CNN anchor Brooke Baldwin’s battle with COVID-19 took her to ‘some very dark places’
https://www.youtube.com/watch?v=uRjiq4PSvvo
Sitting in the anchor chair Monday afternoon, CNN’s Brooke Baldwin smiled broadly at the camera.
“Boy, am I glad to be back,” Baldwin said before pausing to take a deep breath. “Let me start with a thank you. Thank you for sending me so much love and prayers.”
Monday marked the longtime anchor’s first day back on the job after spending weeks sidelined as she battled a nasty case of the novel coronavirus, a harrowing experience she told viewers was “relentless and scary and lonely.”
“Covid-19 gave me a beating physically and mentally for two weeks and then I took the third just to recoup,” she said on “CNN Newsroom,” just days after revealing that she was virus free. “I never knew when it would end.”
Here’s what I wrote that I read off the top of my show today.
Remember: “We have the power to take care of one another.” 🤜🏾🤛🏼 https://t.co/BaCTS7fpbM
— Brooke Baldwin (@BrookeBCNN) April 27, 2020
Like many public figures who have become infected in recent weeks, Baldwin, 40, has been forthcoming about her diagnosis, posting updates on social media and penning a lengthy essay shedding light on the experience of contracting the potentially deadly virus. Similar first-person accounts have been shared by CNN anchor Chris Cuomo, Oscar-winning actor Tom Hanks and his wife, Rita Wilson, and actress and comedian Ali Wentworth, among others – all of which provide glimpses of the various ways the coronavirus can affect the human body.
For Baldwin, who announced April 3 that she had tested positive, the virus left her with fever, chills and constant body aches and robbed her of her sense of taste and smell. Baldwin is based in New York, the epicenter of the pandemic in the United States. According to most recent figures, New York has had nearly 292,000 positive cases with more than 22,500 reported deaths.
“In the evenings, I started a habit of climbing into the bathtub for 45 to 60 minutes just to try to use the hot water to distract my skin from the all-encompassing ache that would begin in my lower extremities – the kind of ache that only two extra-strength Tylenol could eventually dull,” Baldwin wrote in a “coronavirus diary” published on CNN’s website last week.

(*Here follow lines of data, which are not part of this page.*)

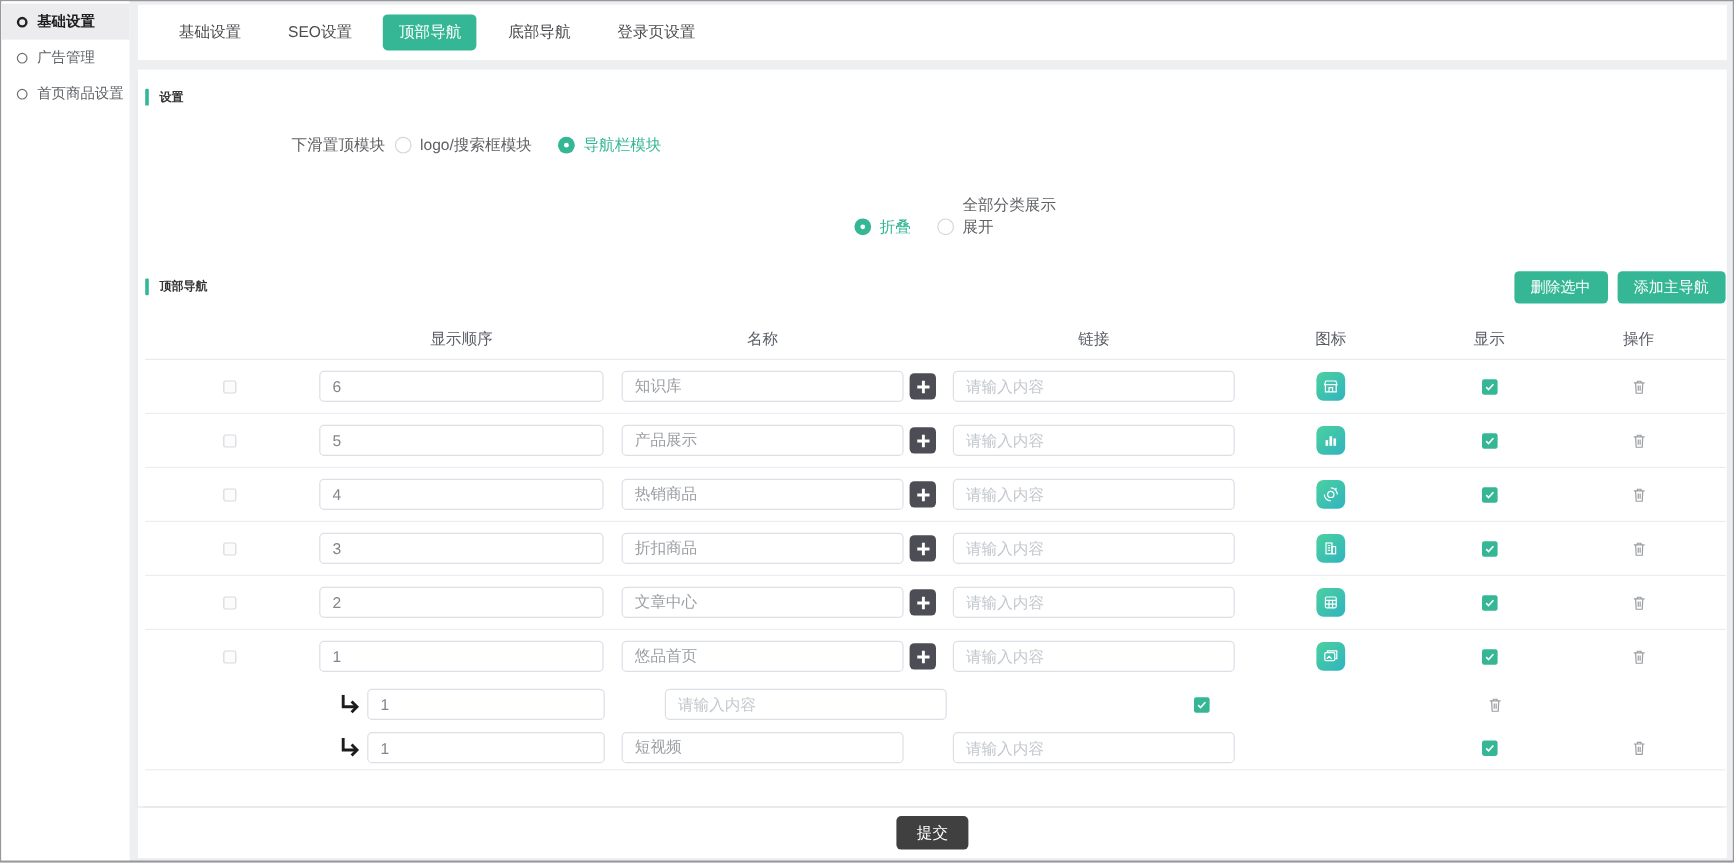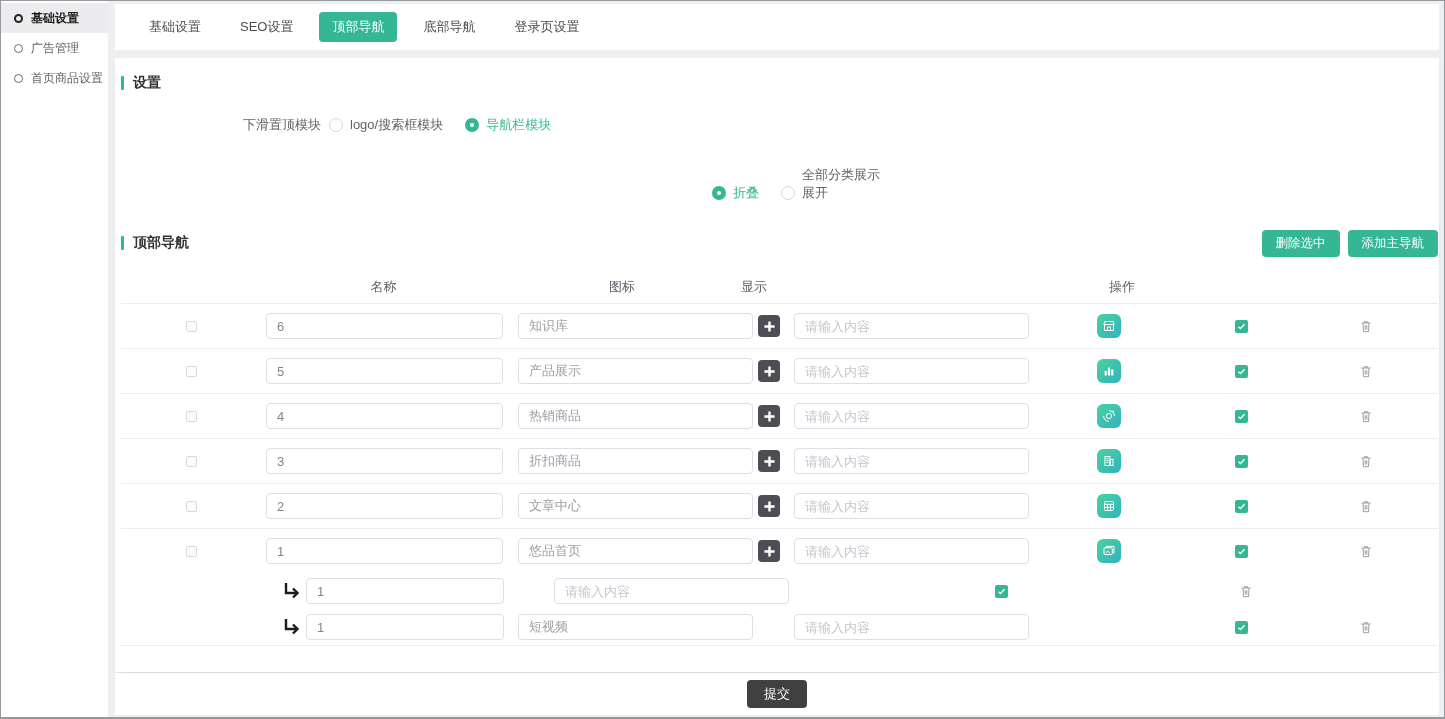"设置" .sec-title { font-size: 14px -> 10px }
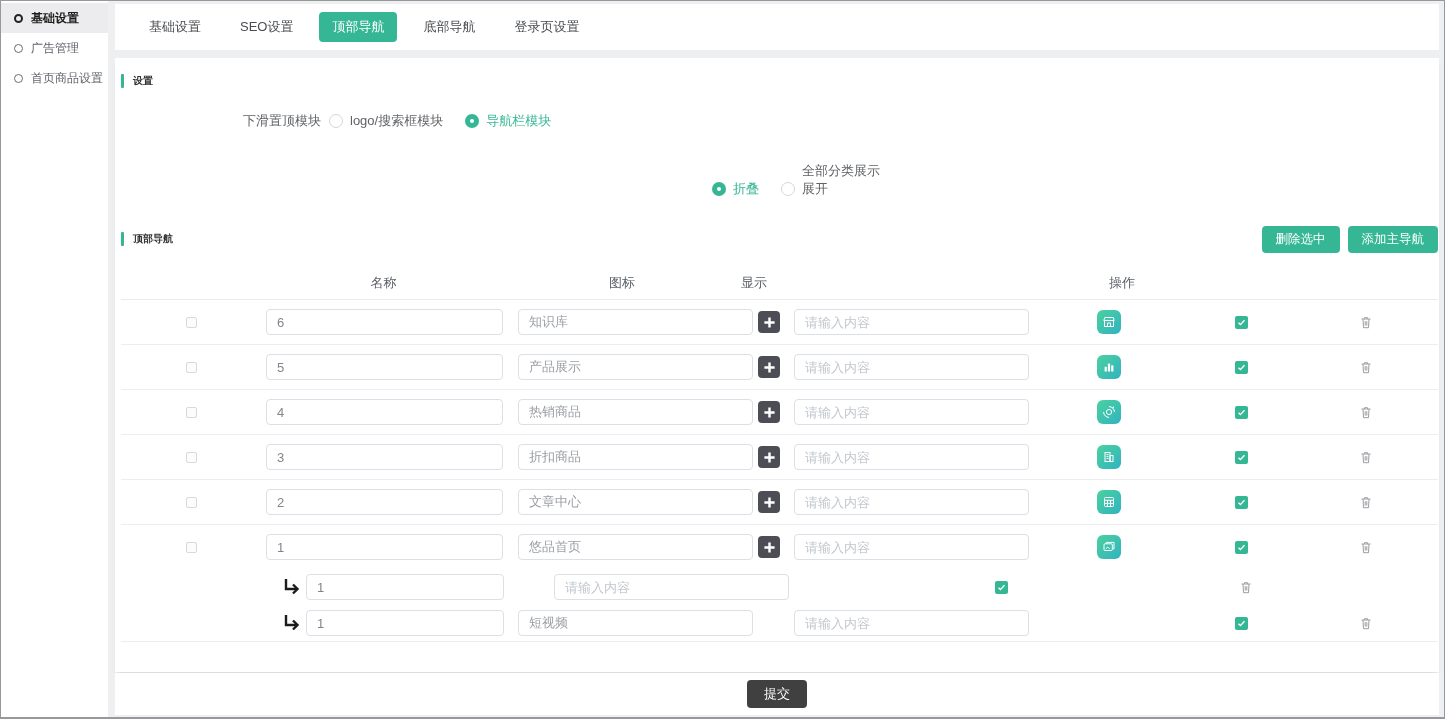"显示顺序" div.c-order { html: none -> <div>显示顺序</div> }
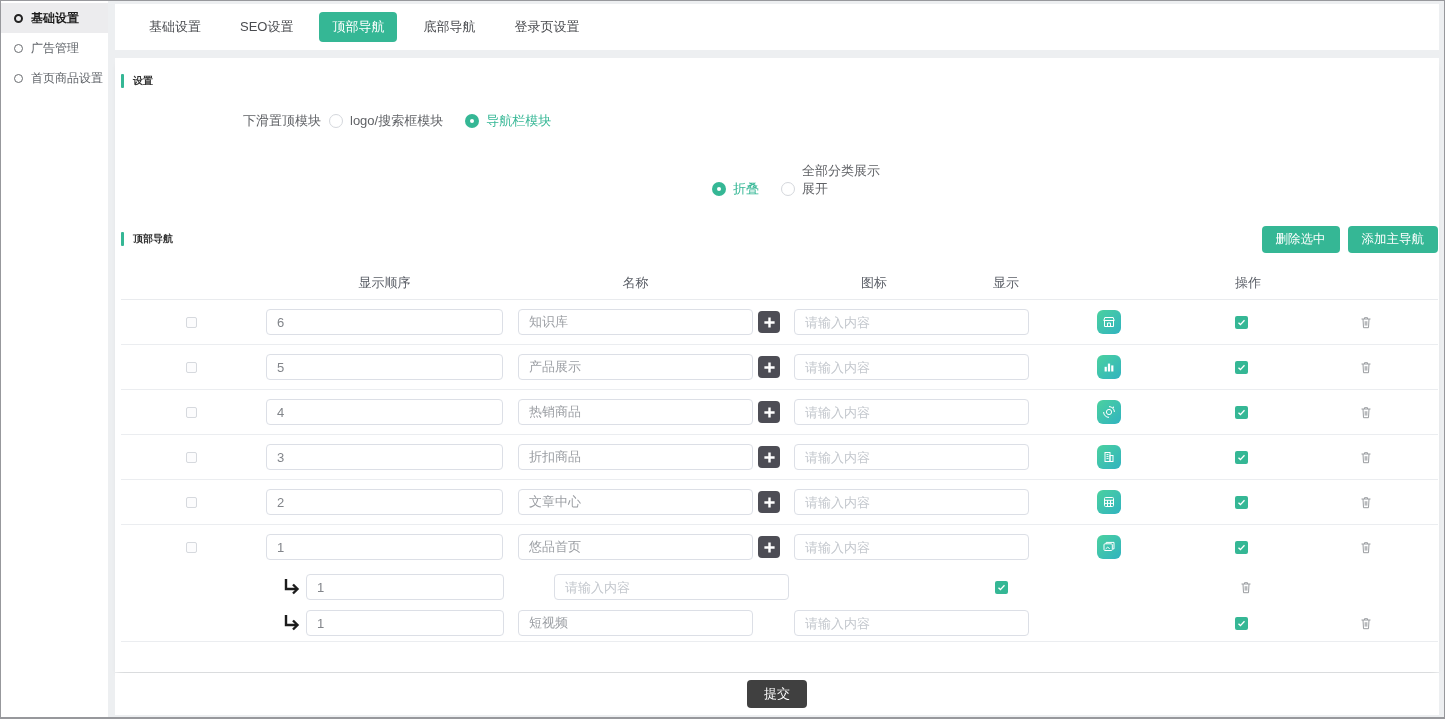"链接" div.c-link { html: none -> <div>链接</div> }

Before losing her ability to taste or smell, Baldwin recalled that she “kept smelling the acrid ammonia-like odor of jewelry cleaner. Except there wasn’t any jewelry cleaner in sight.”
“By the next morning – wham – I couldn’t taste the salted butter on my toast, and couldn’t catch a whiff of the peppermint in my tea,” she wrote. “Along with my appetite, my energy was also zapped.”
Most days, Baldwin wrote that she would wake up “soaking wet having sweat through the sheets.” She started to take notice of a “golf-ball sized gland” bulging under her jaw – a sign, she wrote, “that my body was fighting.”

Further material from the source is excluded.